Modification records
___
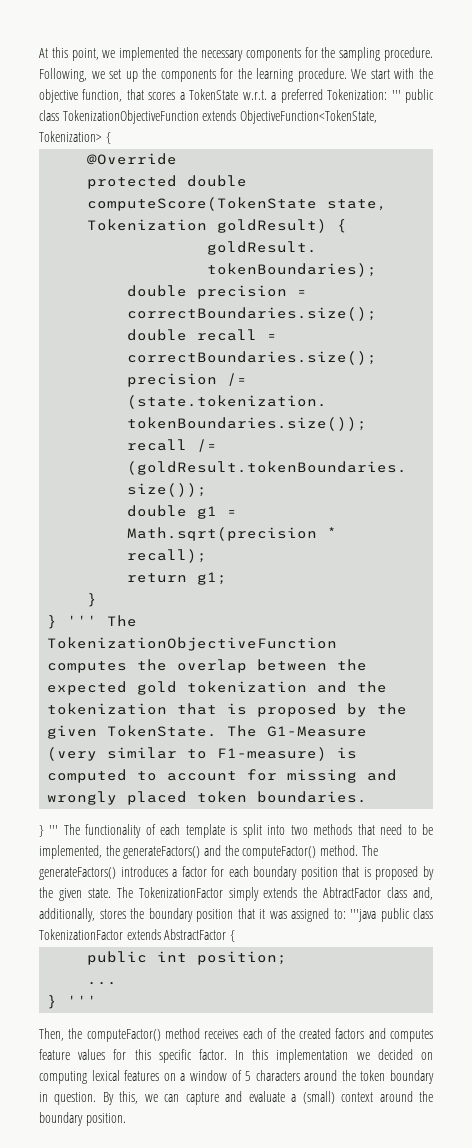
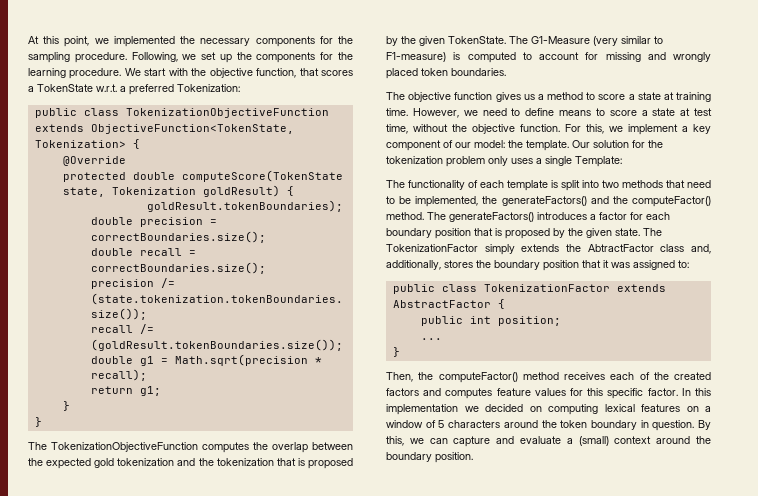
[391,90,401,100] ''' -> (240, 88) //
[67,615,98,626] ''' -> (42, 422) //
[39,825,59,837] } ''' -> [386,92,711,102] [386,108,712,118] [386,124,711,135] [386,140,663,151] [386,156,622,167] The objective function gives us a method to score a state at training time. However, we need to define means to score a state at test time, without the objective function. For this, we implement a key component of our model: the template. Our solution for the tokenization problem only uses a single Template: //
[350,909,376,922] '''java -> (689, 264) //
[67,995,98,1006] ''' -> (400, 352) none

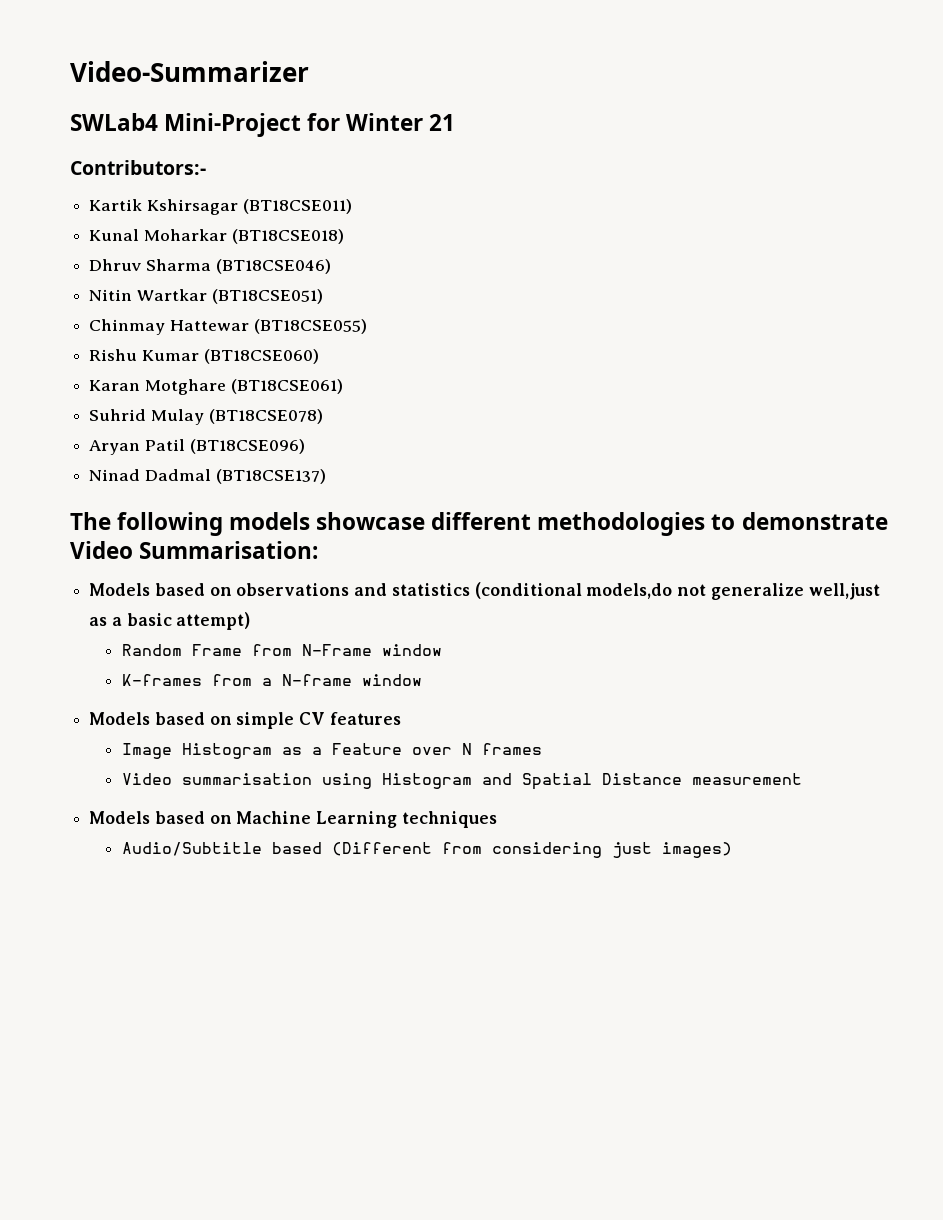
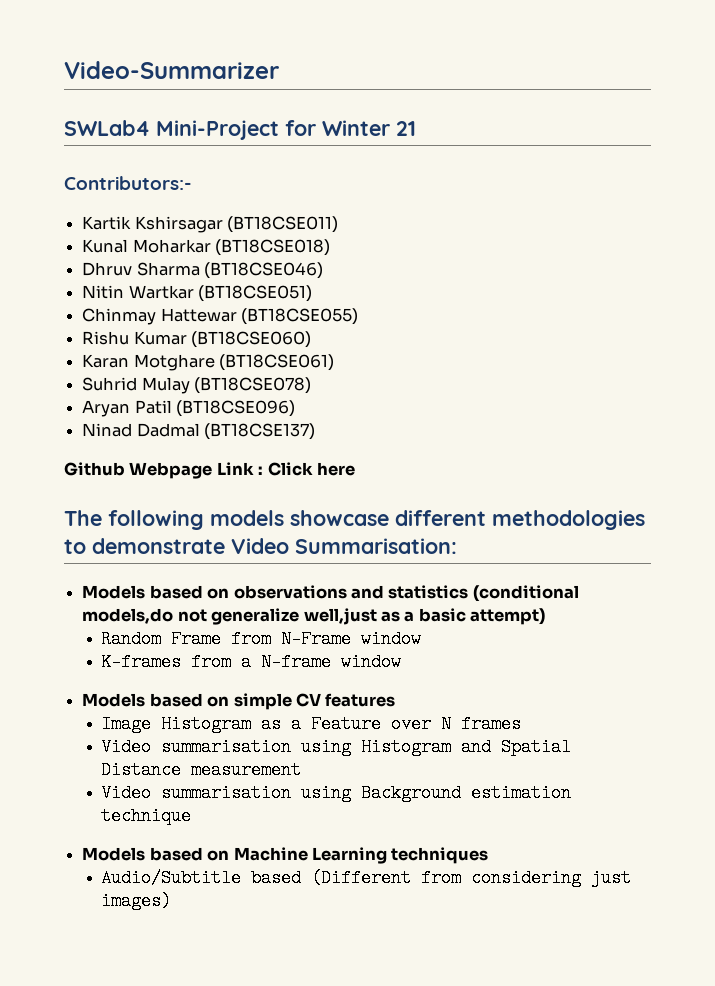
(326, 476) none -> [64,462,356,479] // Github Webpage Link : Click here
(802, 779) none -> [101,784,572,802] [101,807,192,825] // Video summarisation using Background estimation technique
___
**TASK ITEM**
Give back the records above exactly. Pictures stay out.

**ANSWER TO THIS PROBLEM**
[391,90,401,100] ''' -> (240, 88) //
[67,615,98,626] ''' -> (42, 422) //
[39,825,59,837] } ''' -> [386,92,711,102] [386,108,712,118] [386,124,711,135] [386,140,663,151] [386,156,622,167] The objective function gives us a method to score a state at training time. However, we need to define means to score a state at test time, without the objective function. For this, we implement a key component of our model: the template. Our solution for the tokenization problem only uses a single Template: //
[350,909,376,922] '''java -> (689, 264) //
[67,995,98,1006] ''' -> (400, 352) none

(326, 476) none -> [64,462,356,479] // Github Webpage Link : Click here
(802, 779) none -> [101,784,572,802] [101,807,192,825] // Video summarisation using Background estimation technique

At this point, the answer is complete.